EXERCISE GOAL: From the records below, set down exactly the lines starting with the line that contains "sales rep: Heather Patel -> Leila Taylor" and going on through the line that contains "total: 6675.54 -> 10202.51". Nothing else is wanted.

MATERIAL TO PROCESS below:

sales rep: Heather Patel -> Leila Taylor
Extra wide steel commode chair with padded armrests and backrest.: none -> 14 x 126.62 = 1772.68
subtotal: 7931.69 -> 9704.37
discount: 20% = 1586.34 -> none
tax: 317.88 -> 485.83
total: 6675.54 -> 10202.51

End of MATERIAL TO PROCESS.
MATERIAL TO PROCESS below:

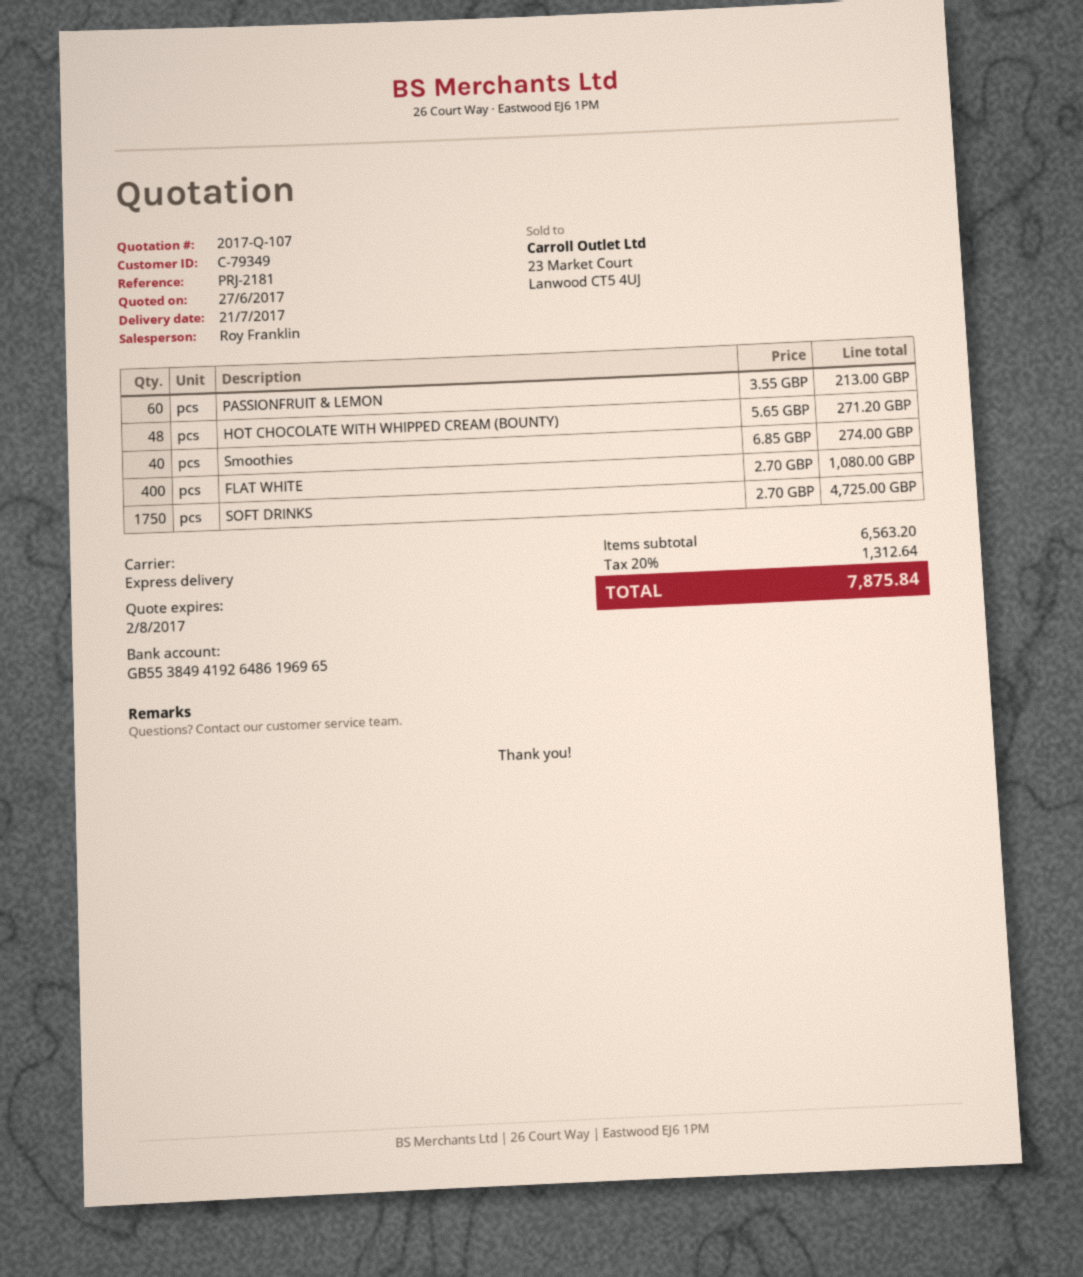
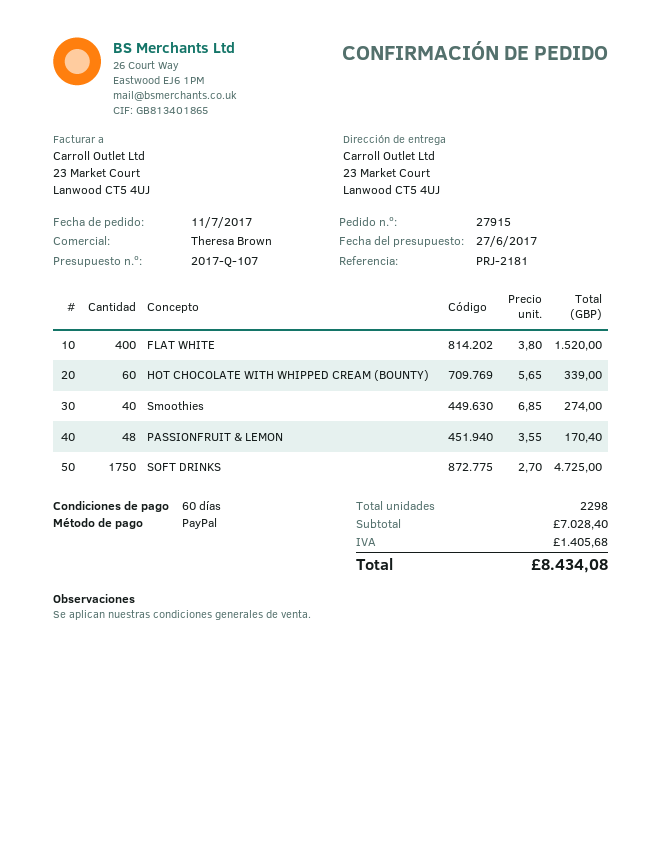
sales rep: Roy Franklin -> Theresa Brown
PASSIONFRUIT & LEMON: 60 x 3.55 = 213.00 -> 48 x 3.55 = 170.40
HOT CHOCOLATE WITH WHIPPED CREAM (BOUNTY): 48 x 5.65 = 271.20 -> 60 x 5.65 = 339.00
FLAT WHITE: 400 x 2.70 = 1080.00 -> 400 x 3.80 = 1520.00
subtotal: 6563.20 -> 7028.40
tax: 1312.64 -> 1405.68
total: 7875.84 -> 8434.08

End of MATERIAL TO PROCESS.
MATERIAL TO PROCESS below:

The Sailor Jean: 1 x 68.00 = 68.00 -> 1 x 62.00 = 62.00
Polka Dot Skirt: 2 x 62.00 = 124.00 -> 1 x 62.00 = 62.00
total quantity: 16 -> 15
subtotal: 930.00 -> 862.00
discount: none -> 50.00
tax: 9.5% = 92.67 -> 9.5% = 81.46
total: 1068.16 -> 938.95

End of MATERIAL TO PROCESS.

SOLUTION TO THIS PROBLEM:
sales rep: Heather Patel -> Leila Taylor
Extra wide steel commode chair with padded armrests and backrest.: none -> 14 x 126.62 = 1772.68
subtotal: 7931.69 -> 9704.37
discount: 20% = 1586.34 -> none
tax: 317.88 -> 485.83
total: 6675.54 -> 10202.51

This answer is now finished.